SCIENCE- BACKED COACHING: WHY RESEARCH MATTERS IN THE GYM
What motor learning research actually tells us and how it changes the way effective coaches teach volleyball.
Most coaches want to do right by their athletes. They work long hours, watch film, attend clinics, and chase every edge they can find. But hard work in the wrong direction is still the wrong direction.
One of the most important shifts a coach can make is moving from intuition-only coaching (doing what you've always seen done, or what feels productive) toward a practice that's genuinely informed by what the research says about how people learn motor skills. The two aren't mutually exclusive. In fact, the best coaching we've observed at GMS sits at the intersection of both: deep practical experience guided by sound principles from the science of skill acquisition.
This post isn't about turning the gym into a laboratory. It's about understanding a handful of key research findings well enough to make better decisions about drills, feedback, practice structure, and what you're actually building when you coach.
Why Coaching Needs a Research Foundation
Volleyball has no shortage of opinions. Social media surfaces new drill ideas daily. Coaches at clinics share what worked for their program. Everyone has a system, a philosophy, a method. The volume of information available to coaches has never been higher and neither has the potential for confusion.
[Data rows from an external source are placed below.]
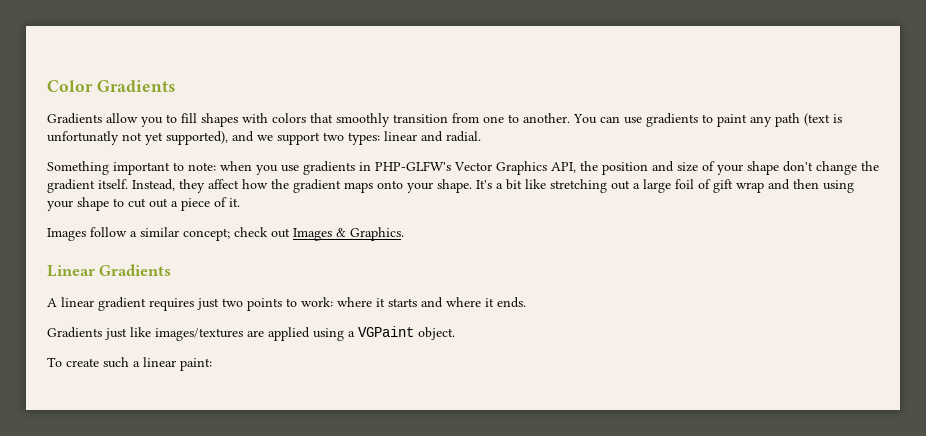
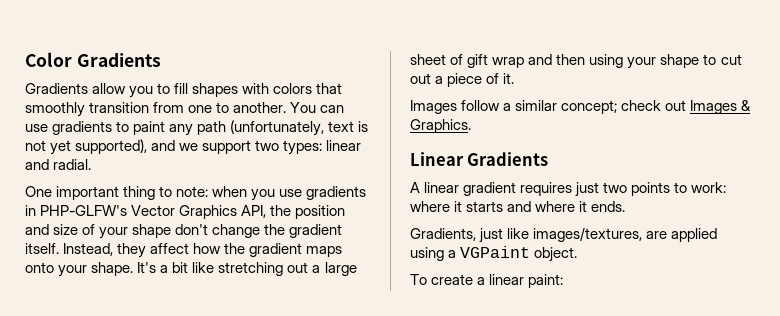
- You can use gradients to paint any path (text is unfortunatly not yet supported), and we support two types: linear and radial.
+ You can use gradients to paint any path (unfortunately, text is not yet supported), and we support two types: linear and radial.
- Something important to note: when you use gradients in PHP-GLFW's Vector Graphics API, the position and size of your shape don't change the gradient itself.
+ One important thing to note: when you use gradients in PHP-GLFW's Vector Graphics API, the position and size of your shape don't change the gradient itself.
- It's a bit like stretching out a large foil of gift wrap and then using your shape to cut out a piece of it.
+ It's a bit like stretching out a large sheet of gift wrap and then using your shape to cut out a piece of it.
- Gradients just like images/textures are applied using a VGPaint object.
+ Gradients, just like images/textures, are applied using a VGPaint object.
- To create such a linear paint:
+ To create a linear paint:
Without a research foundation, it's easy to chase what's new, what looks impressive, or what a respected coach endorses rather than what's been shown to actually drive skill acquisition. The result is practice time spent on activities that feel productive without producing the learning they appear to produce.
A research-grounded coach doesn't need to read academic journals. They need to understand the core principles well enough to evaluate any drill, any cue, any feedback method against a simple question: is this how my players actually learn motor skills?
When the answer is yes, keep it. When it isn't, replace it regardless of how long it's been in the practice plan.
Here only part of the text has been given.